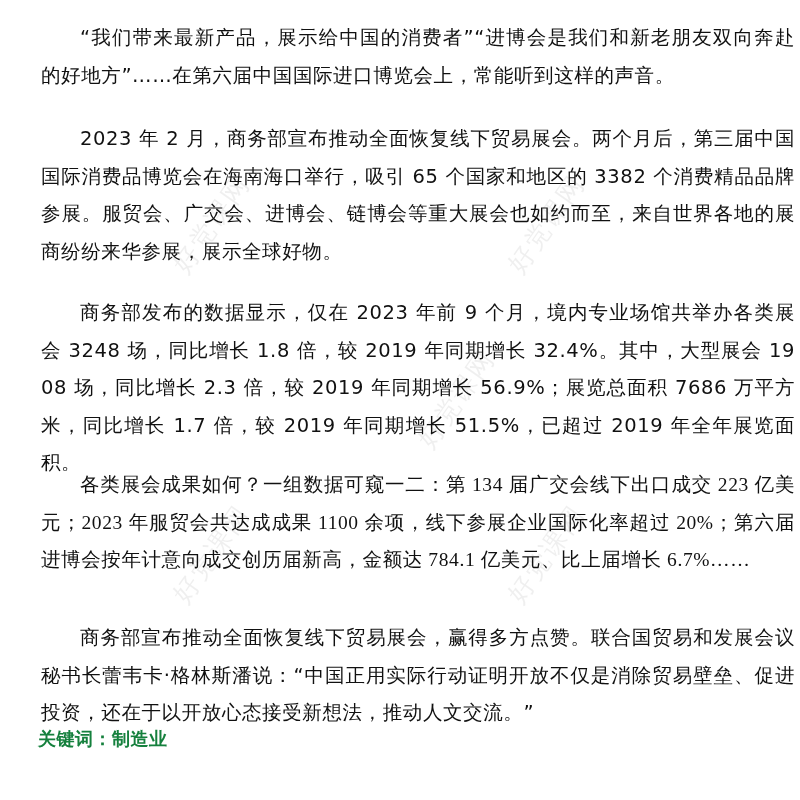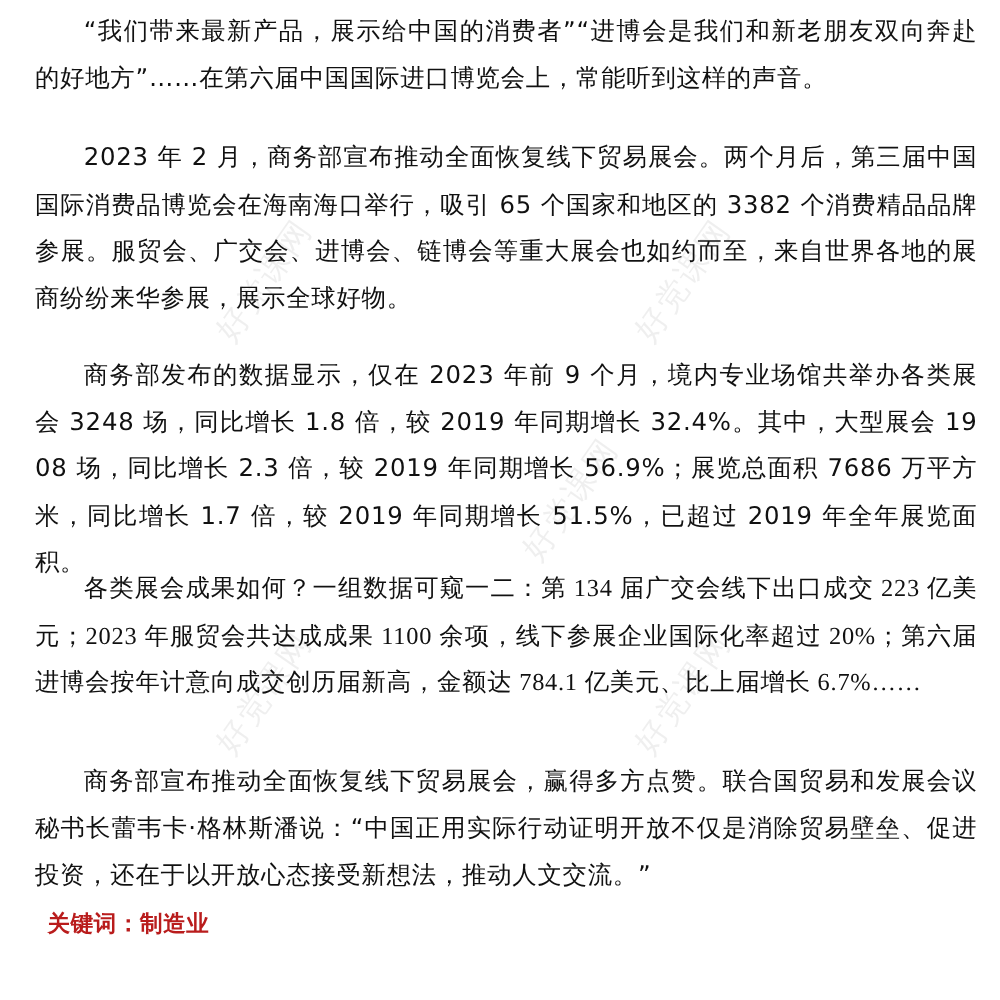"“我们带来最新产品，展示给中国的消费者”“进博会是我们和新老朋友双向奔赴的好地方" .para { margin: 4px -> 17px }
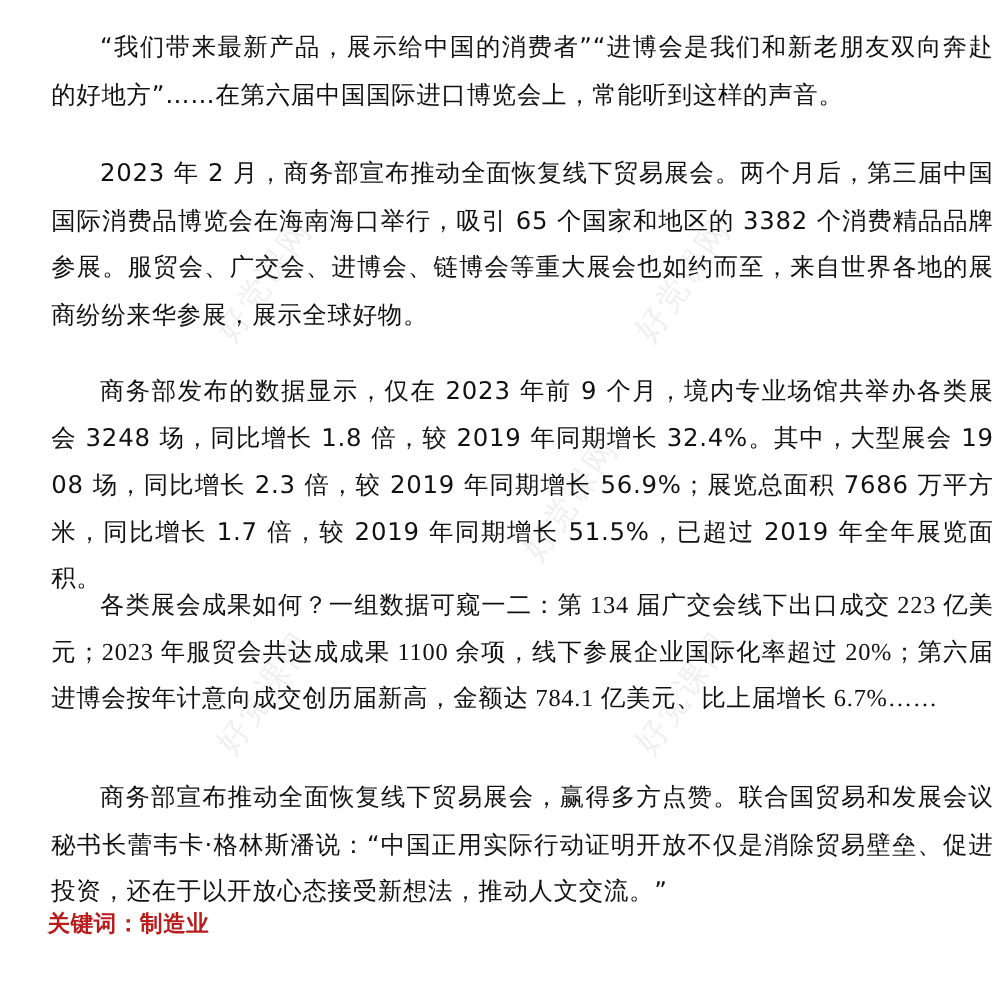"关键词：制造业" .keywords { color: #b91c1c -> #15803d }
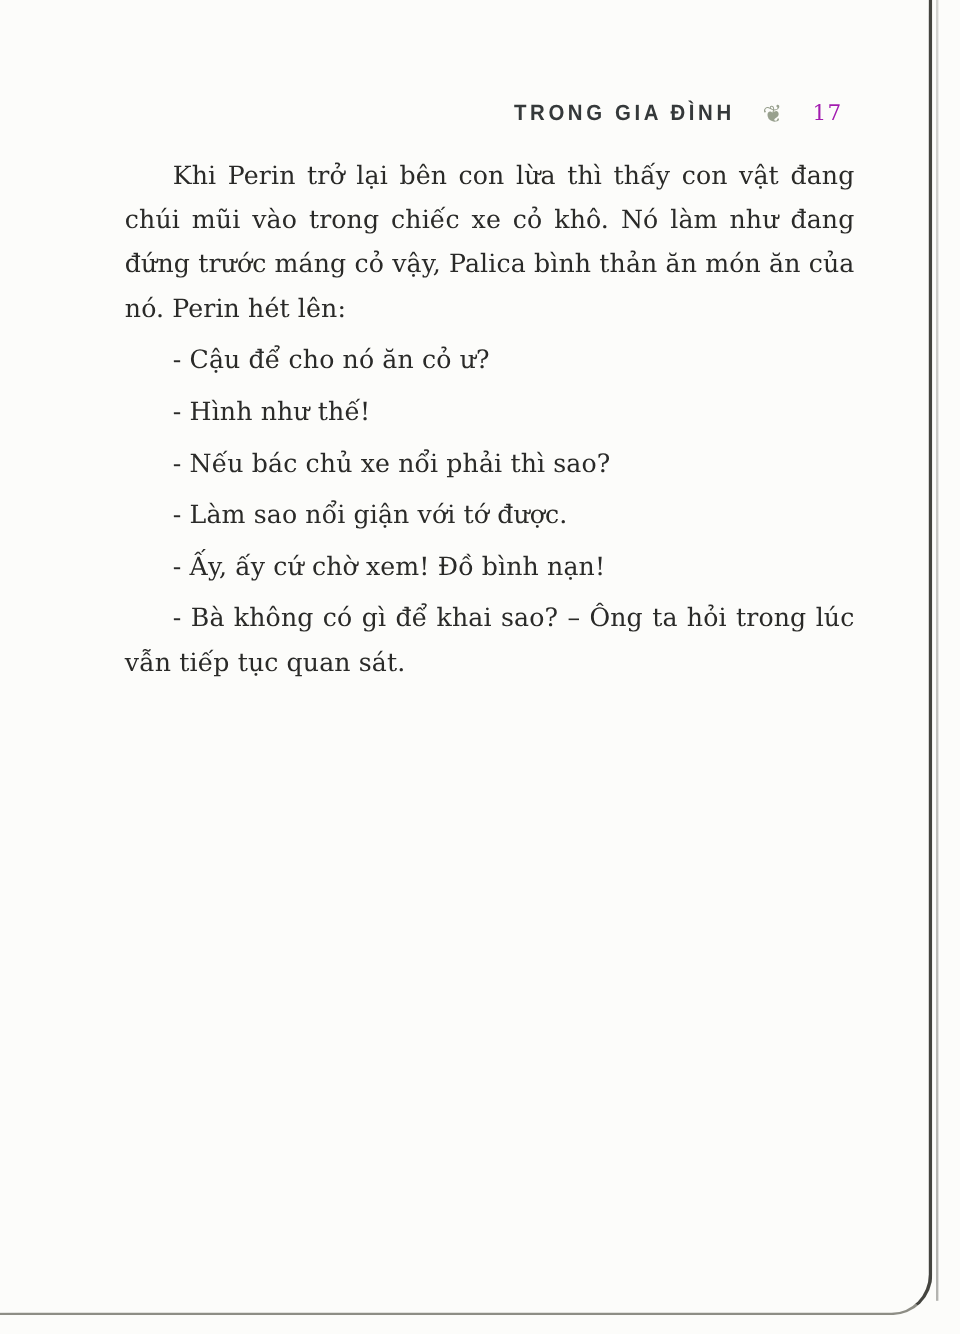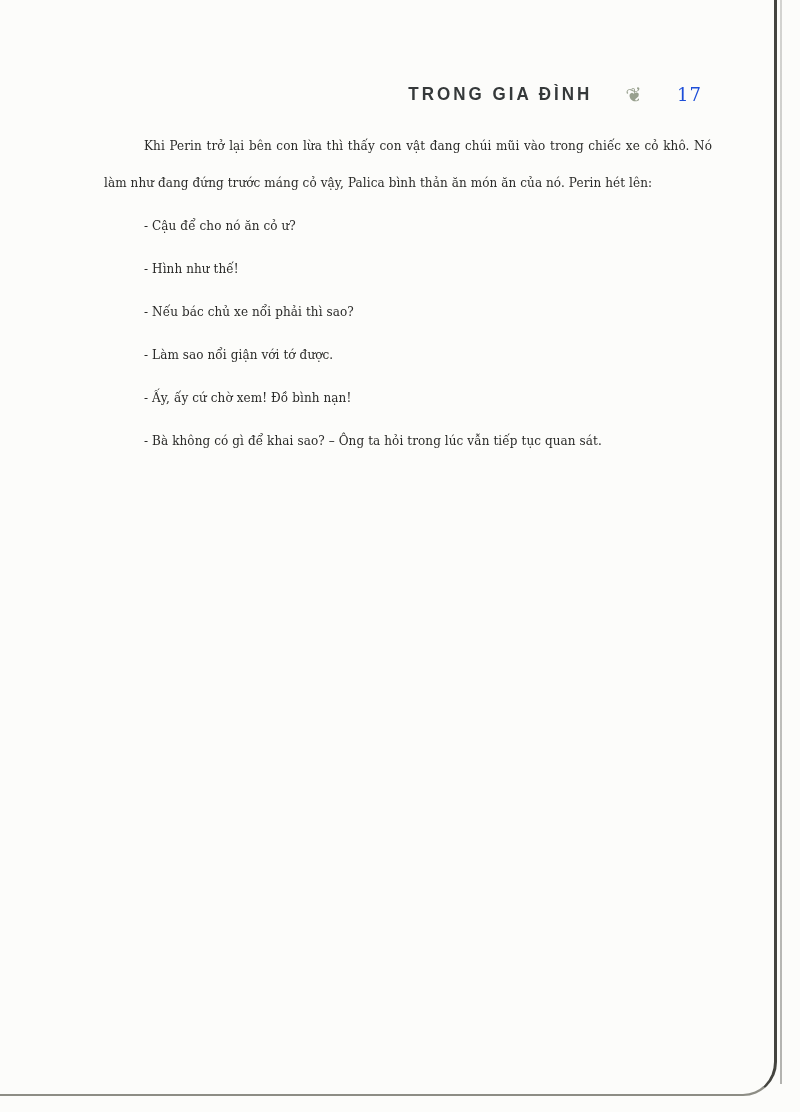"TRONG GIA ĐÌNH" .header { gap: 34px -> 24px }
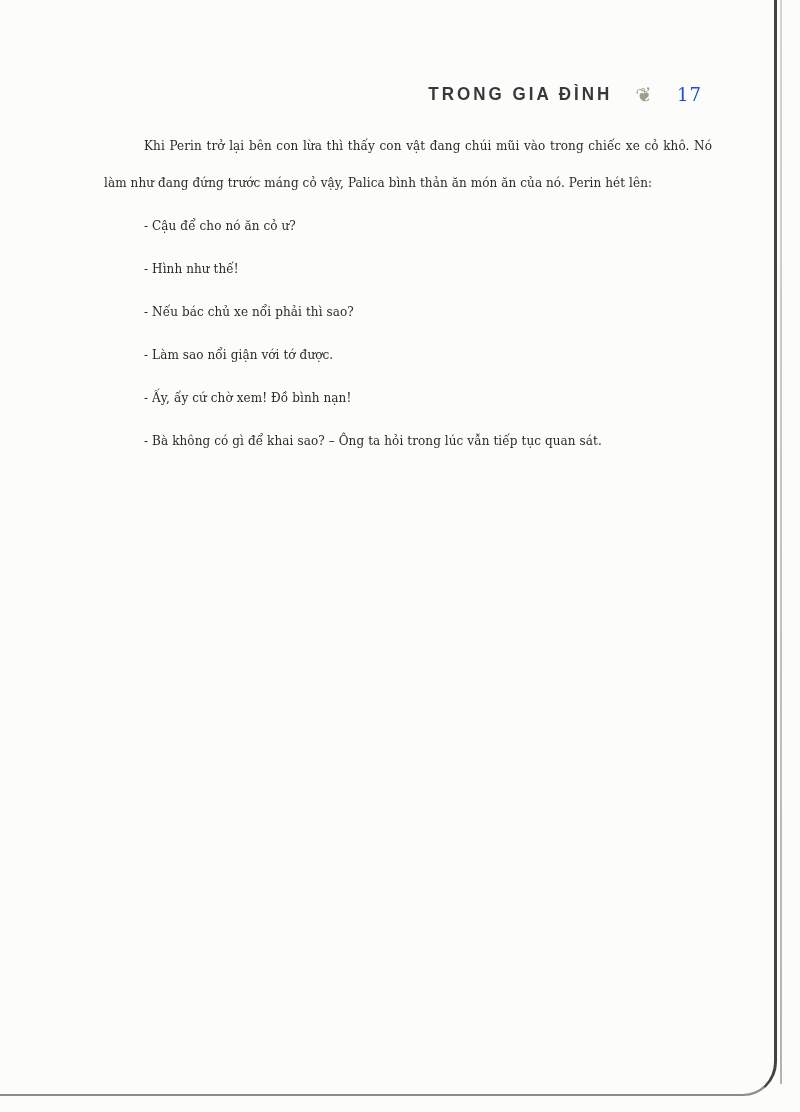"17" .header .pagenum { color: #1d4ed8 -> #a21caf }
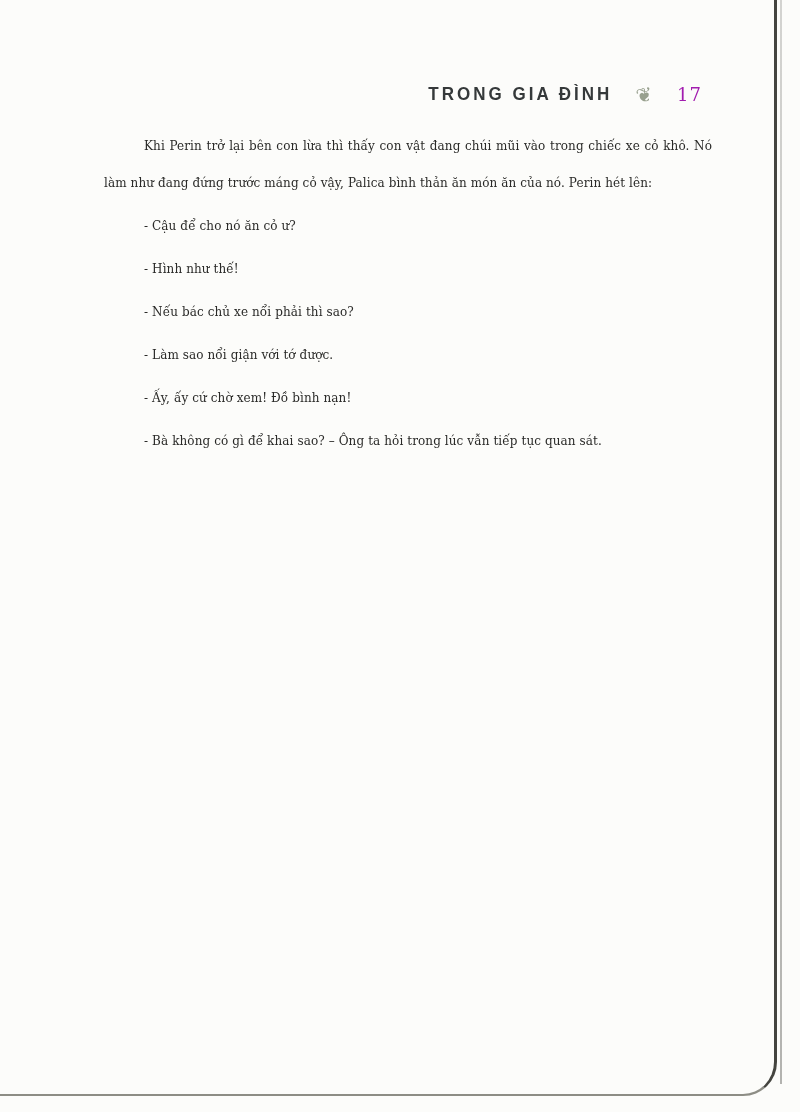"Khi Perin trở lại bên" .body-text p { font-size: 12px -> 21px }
+++
[PROBLEM DETAILS] Leave out the pictures, then repeat the listing above exactly from its first line to the line with "color: #1d4ed8 ->", inclusive.

[SOLUTION TO THIS TASK]
"“我们带来最新产品，展示给中国的消费者”“进博会是我们和新老朋友双向奔赴的好地方" .para { margin: 4px -> 17px }
"关键词：制造业" .keywords { color: #b91c1c -> #15803d }
"TRONG GIA ĐÌNH" .header { gap: 34px -> 24px }
"17" .header .pagenum { color: #1d4ed8 -> #a21caf }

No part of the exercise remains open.